To be sure, shared equity is complex and requires a lot of explanation. Sales prices are tricky to set: They must balance median income on one side with median prices on the other. Set too high and they’ll still be unaffordable. Set too low, and they put the nonprofit at risk. Generally, prices are set at between 60-100% of area median income.

The resale price calculation can be even more complex. Some programs cap appreciation at 1.5-3% annually. Resellers are allowed to keep a portion of the change in appraised value, sometimes only 25%.

There are other drawbacks to the programs. Buyers have less incentive to invest in improvements to their properties, since their capital gains are capped. Some programs add formulas to account for that.

Shared equity applicants are often less-than-ideal buyers, though the Urban Institute says they are often older than the median U.S. homebuyer (36 rather than 31), with a median credit score of 720, which is generally considered to be in the “good” range. (You can check your credit scores for free on Credit.com.) And they have saved an average of $6,000 towards a down payment — another indication that this group might be able to buy in a “normal” housing market. The most common barrier tends to be lower income, though they often work in stable industries. (This calculator can show you how much home you can afford.)

Still, because of their non-traditional makeup, the loans often cannot be resold on secondary markets, meaning nonprofits must keep them on their own balance sheets, which slows growth of the programs.

Similar programs being attempted in the United Kingdom and Spain have had some success. In Spain, shared home ownership is being developed in an attempt to match an excess of housing stock built during the housing bubble with would-be buyers who still can’t afford the empty homes. A report in Fortune magazine recently threw a bit of cold water on those countries’ programs however, which banks on buyers slowly working their way from the discount purchase to full equity ownership. Most buyers don’t, one research project found, frustrating both buyer and private seller.

In the U.S. programs studied by the Urban Institute, nonprofits maintained ownership in the homes, making deed and price restrictions on the property much easier to swallow.
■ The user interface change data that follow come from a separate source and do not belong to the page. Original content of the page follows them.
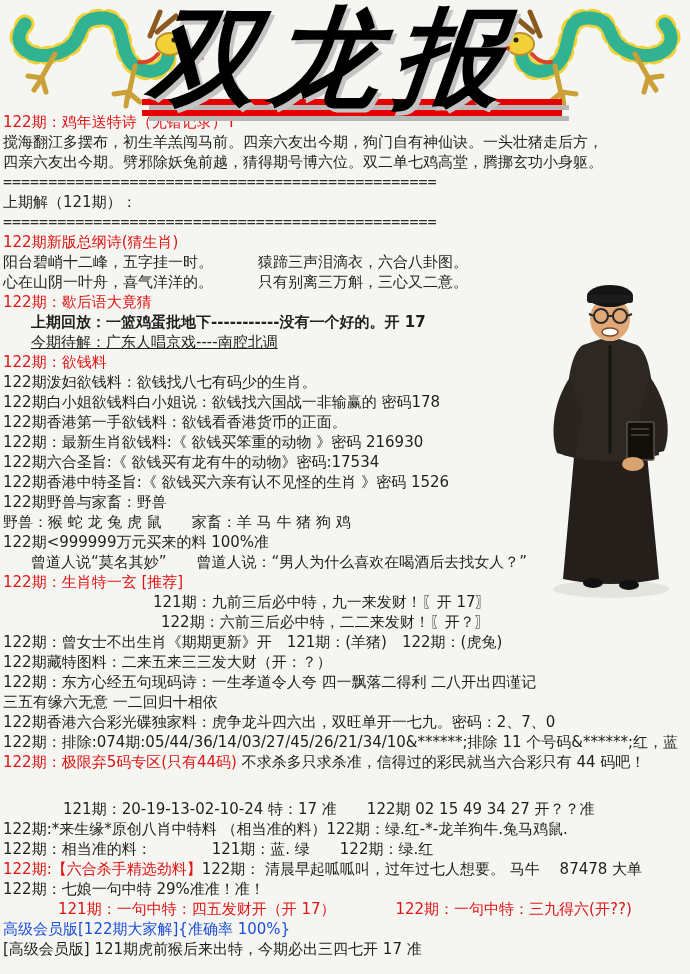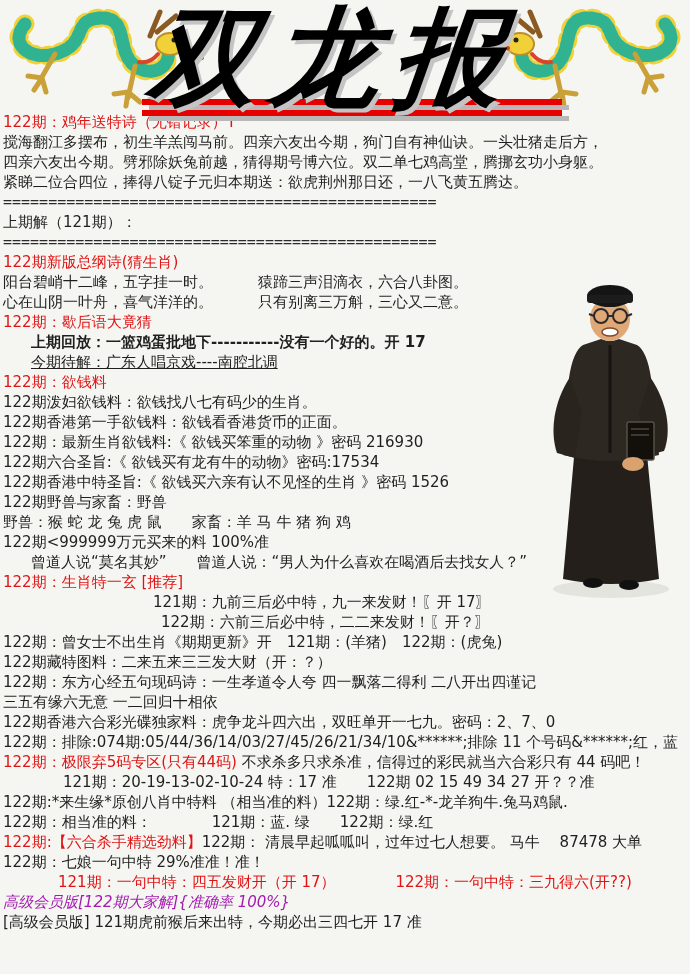--- a/index.html
+++ b/index.html
@@ -102,7 +102,6 @@
     <div class="line"><span class="red">122期：鸡年送特诗（无错记录）T</span></div>
     <div class="line"><span>搅海翻江多摆布，初生羊羔闯马前。四亲六友出今期，狗门自有神仙诀。一头壮猪走后方，</span></div>
     <div class="line"><span>四亲六友出今期。劈邪除妖兔前越，猜得期号博六位。双二单七鸡高堂，腾挪玄功小身躯。</span></div>
-    <div class="line"><span>紧睇二位合四位，捧得八锭子元归本期送：欲虎荆州那日还，一八飞黄五腾达。</span></div>
     <div class="line sep"><span>================================================</span></div>
     <div class="line"><span>上期解（121期）：</span></div>
     <div class="line sep"><span>================================================</span></div>

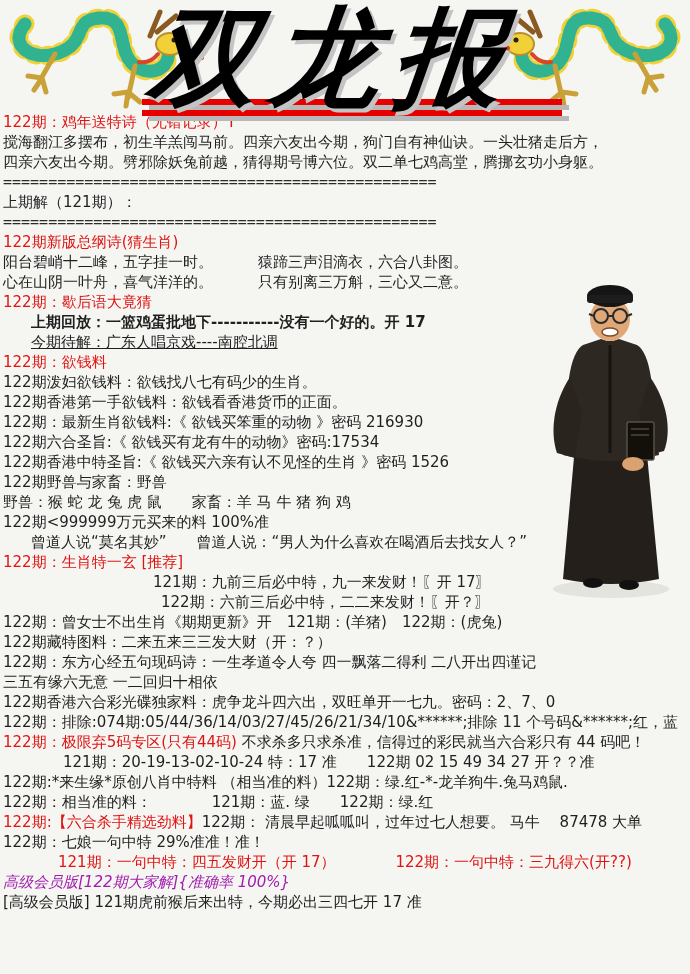--- a/index.html
+++ b/index.html
@@ -113,6 +113,7 @@
     <div class="line" style="padding-left: 28px; text-decoration: underline;"><span>今期待解：广东人唱京戏----南腔北调</span></div>
     <div class="line"><span class="red">122期：欲钱料</span></div>
     <div class="line"><span>122期泼妇欲钱料：欲钱找八七有码少的生肖。</span></div>
+    <div class="line"><span>122期白小姐欲钱料白小姐说：欲钱找六国战一非输赢的 密码178</span></div>
     <div class="line"><span>122期香港第一手欲钱料：欲钱看香港货币的正面。</span></div>
     <div class="line"><span>122期：最新生肖欲钱料:《 欲钱买笨重的动物 》密码 216930</span></div>
     <div class="line"><span>122期六合圣旨:《 欲钱买有龙有牛的动物》密码:17534</span></div>

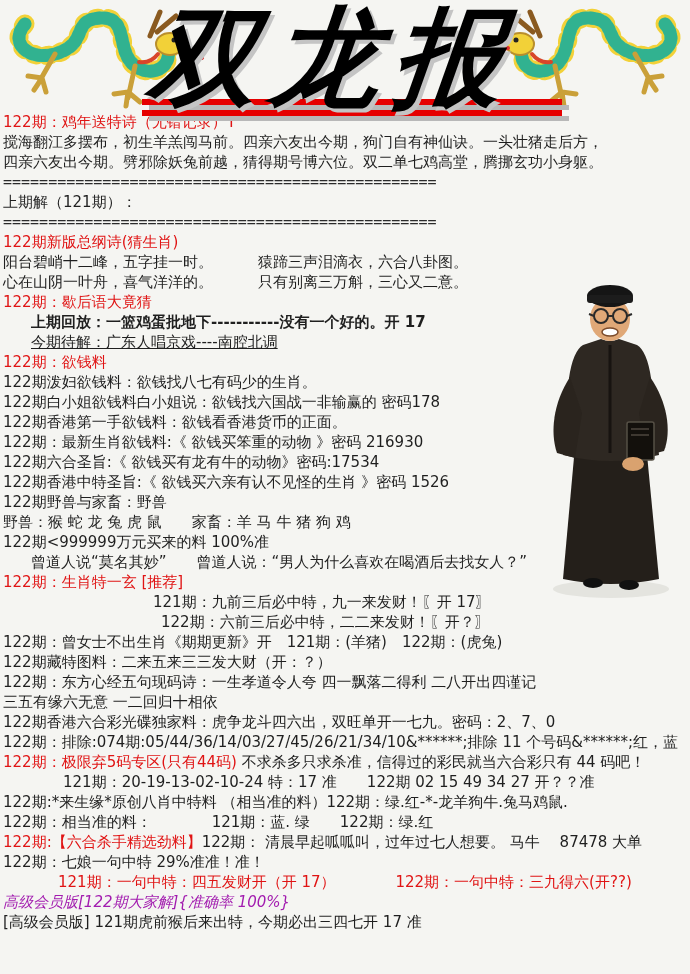--- a/index.html
+++ b/index.html
@@ -132,7 +132,7 @@
     <div class="line"><span>122期香港六合彩光碟独家料：虎争龙斗四六出，双旺单开一七九。密码：2、7、0</span></div>
     <div class="line"><span>122期：排除:074期:05/44/36/14/03/27/45/26/21/34/10&amp;******;排除 11 个号码&amp;******;红，蓝</span></div>
     <div class="line"><span class="red">122期：极限弃5码专区(只有44码) </span><span>不求杀多只求杀准，信得过的彩民就当六合彩只有 44 码吧！</span></div>
-    <div class="line" style="padding-left: 60px;"><span>121期：20-19-13-02-10-24 特：17 准　　122期 02 15 49 34 27 开？？准</span></div>
+    <div class="line" style="padding-left: 60px; margin-top: 27px;"><span>121期：20-19-13-02-10-24 特：17 准　　122期 02 15 49 34 27 开？？准</span></div>
     <div class="line"><span>122期:*来生缘*原创八肖中特料 （相当准的料）122期：绿.红-*-龙羊狗牛.兔马鸡鼠.</span></div>
     <div class="line"><span>122期：相当准的料：　　　　121期：蓝. 绿　　122期：绿.红</span></div>
     <div class="line"><span class="red">122期:【六合杀手精选劲料】</span><span>122期： 清晨早起呱呱叫，过年过七人想要。 马牛　 87478 大单</span></div>

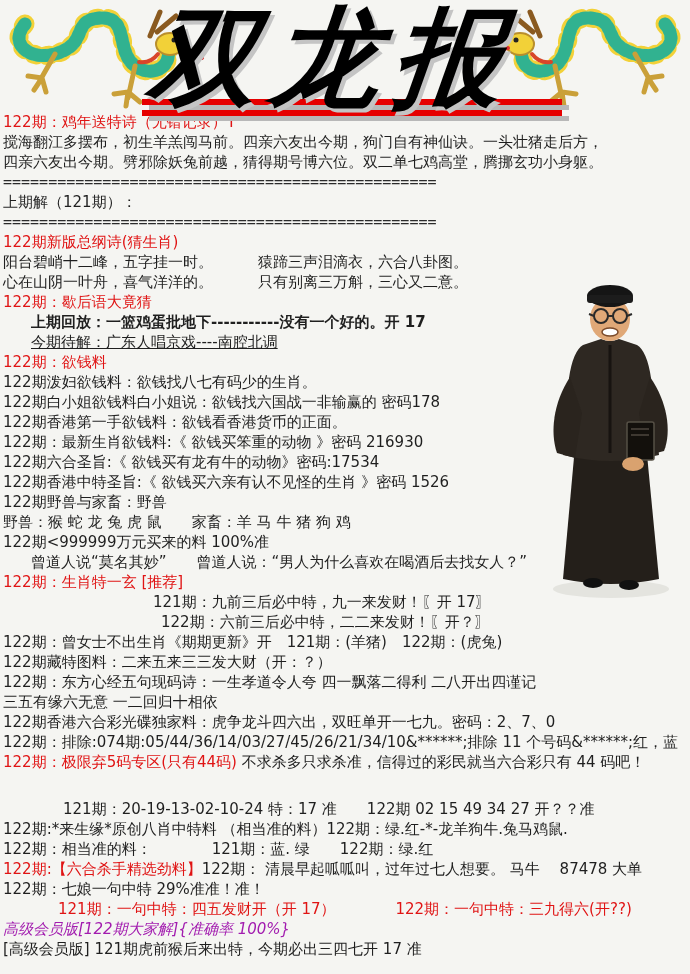--- a/index.html
+++ b/index.html
@@ -31,7 +31,7 @@
   }
   .line{white-space:nowrap;height:20px;overflow:visible;}
   .red{color:#e01414;}
-  .darkred{color:#a21caf;font-style:italic;}
+  .darkred{color:#1d4ed8;}
   .sep{letter-spacing:0;color:#2a2a2a;font-family:"DejaVu Sans Mono","Liberation Mono",monospace;}
   .photo{position:absolute;left:533px;top:283px;width:157px;height:318px;z-index:1;}
 </style>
The Institute concludes the new model, warts and all, is ripe for further study, as it appeals to a segment of would-be buyers that other low- and moderate-income purchase plans don’t — namely strong buyers who simply can’t afford homes in areas where prices far outstrip incomes.

“Shared equity homeownership provides opportunities to low-income homebuyers that market-rate homeownership and other housing assistant programs simply cannot,” it concludes.